Entre personnes qui se pensent à l’abri de la pandémie la question, plutôt murmurée qu’affirmée, est fréquente, « n’en ferait-on pas un peu trop ? ». Le sentiment d’être politiquement incorrect peut limiter le développement de l’argument mais un sourire entendu sert de conclusion : malgré la sévérité de cette crise sanitaire, elle n’est ni la première à nous toucher récemment ni la plus forte, et ses conséquences sociales seront aggravées par l’exclusivité médiatique dont elle bénéficie.
Arrêtons-nous un instant sur les chiffres que rappellent Bernard- Henry Lévy dans son bloc-notes du Point du 9 Avril dernier :
- 1968, la grippe « de Hong Kong » fait un million de morts, dont trente mille en France.
- 1958, la grippe « asiatique », deux millions de morts, dont vingt-cinq à cent mille en France
A l’époque pas de débats publics largement diffusés sur un confinement, ou sur toute autre mesure de limitation de la liberté individuelle. Peu, voire pas de traces subsistent de ces drames dans la mémoire collective, et l’écrivain talentueux, comme les personnes citées plus haut, de s’interroger sur les conséquences des choix des médias aujourd’hui dans leur « griserie auto réalisatrice ».
Malgré quelques pistes de réflexion lancées pour comparer, il y a cinquante ans et aujourd’hui, le prix attaché à la vie et celui attaché à la défense de nos libertés, ce sont bien les choix stratégiques des medias qui sont visés : leur concentration exclusive sur la crise sanitaire nourrit la crise sociale.
La faiblesse de l’argument tient moins dans l’absence d’effort pour mesurer ce que serait un traitement équilibré, que dans l’oubli des vides, des questions partagées qui donnent cette ampleur à la crise sanitaire dans nos angoisses. En 1958 le sujet était la reconstruction nationale après les déchirures liée à a décolonisation. En 1968 la revendication du droit immédiat à tout passait de la sphère privée à la sphère économique et politique. Ces virus ? Des accidents de l’histoire !
Aujourd’hui la toile de fond est très différente, la génération Ladauto si se situe dans un monde ouvert qui s’interroge, ainsi le lien entre mondialisation et cheminement de la pandémie est une banalité, le lien entre le manque de respect de la nature et la diffusion des virus est moins clair mais ce débat est ouvert. Et d’autres signes apparaissent, signes positifs qui traduisent nos doutes, nos remises en cause : la pollution, les émissions de CO2 , auraient baissé depuis deux mois, certes de manière limitée, mais cette évolution nous permettrait d’ approcher d’objectifs qui semblaient inatteignables. Bien sur nous sommes tentés de nous concentrer sur les ruptures avant/après mais les mutations seront plus intéressantes à cerner en travaillant et les prises de conscience antérieures, encore cachées , et les vides ressentis.
La pandémie et sa gestion, des révélateurs ?
Depuis deux ans les Semaines sociales ont choisi de travailler sur « Comment refaire société ». Conscience partagée entre personnes engagées que le Bien commun devait être renommé, redéfini, avant de pouvoir se battre pour le défendre.

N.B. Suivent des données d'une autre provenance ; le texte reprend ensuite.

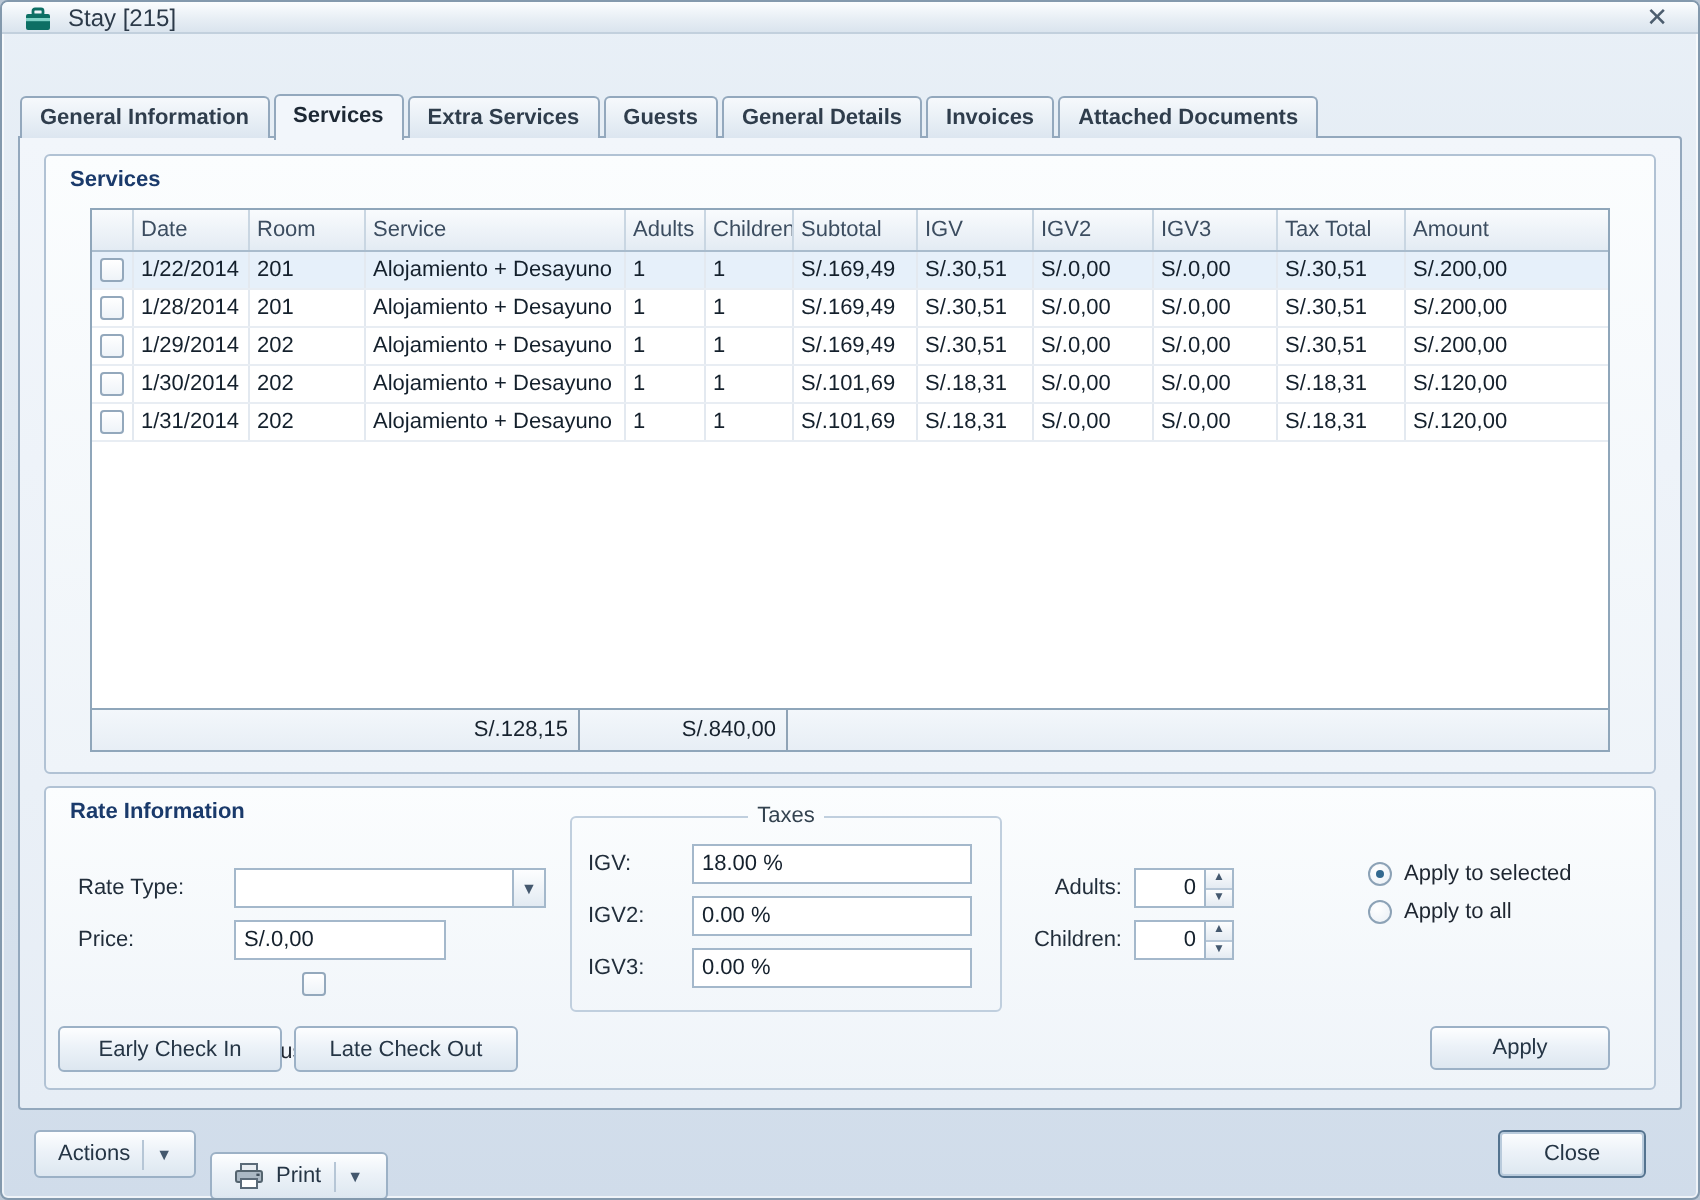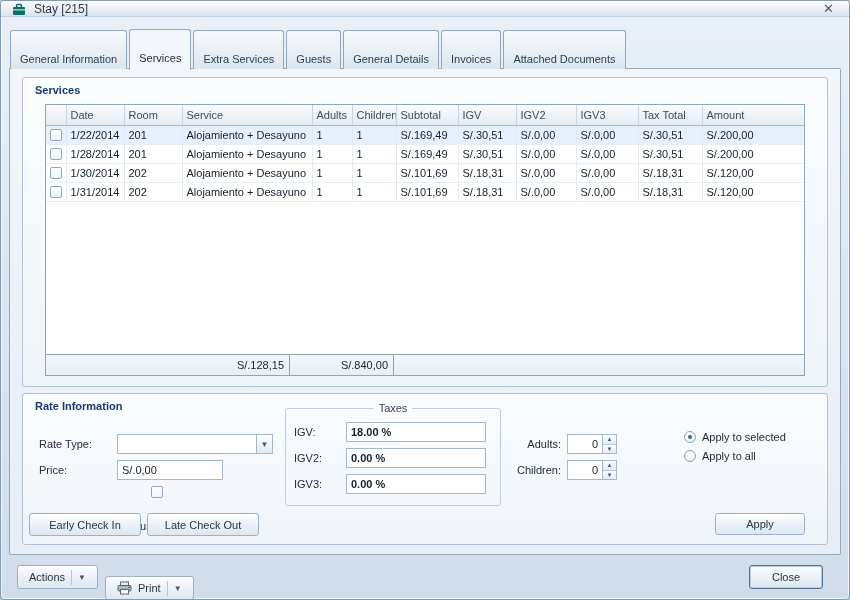"General Information" .tab { font-weight: none -> bold; padding: 22px 9px 4px -> 4px 9px 4px }
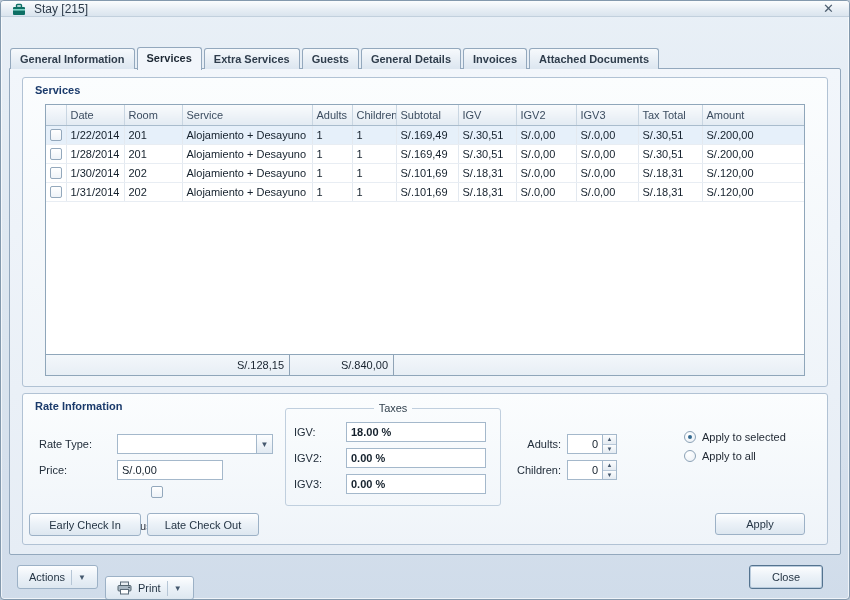"1/29/2014" tr { html: none -> <tr> <td><span></span></td> <td>1/29/2014</td> <td>202</td> <td>Alojamiento + Desayuno</td> <td>1</td> <td>1</td> <td>S/.169,49</td> <td>S/.30,51</td> <td>S/.0,00</td> <td>S/.0,00</td> <td>S/.30,51</td> <td>S/.200,00</td> </tr> }
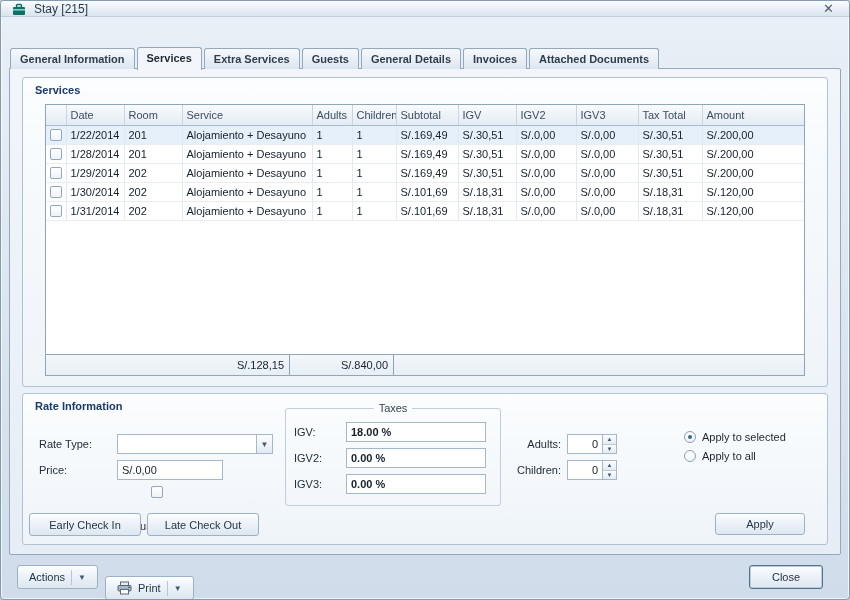"18.00 %" .taxrow input { font-weight: bold -> none }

Nous avons vécu des crises sanitaires dramatiques, qui n’ont pas brisé des dynamiques politiques ou économiques, et si, aujourd’hui, ce virus nous a mis à l’arrêt si facilement cela pourrait avoir un lien avec notre désir encore inégalement exprimé de lever le pied, de cesser de courir, de repenser l’objectif.
Loin de se concentrer sur le seul traitement statistique de la crise sanitaire, si documenté par les médias, l’opinion publique est aujourd’hui réceptive au travail sur le sens. A commencer par le sens de l’action commune, comme elle le montre spontanément au bénéfice des soignants.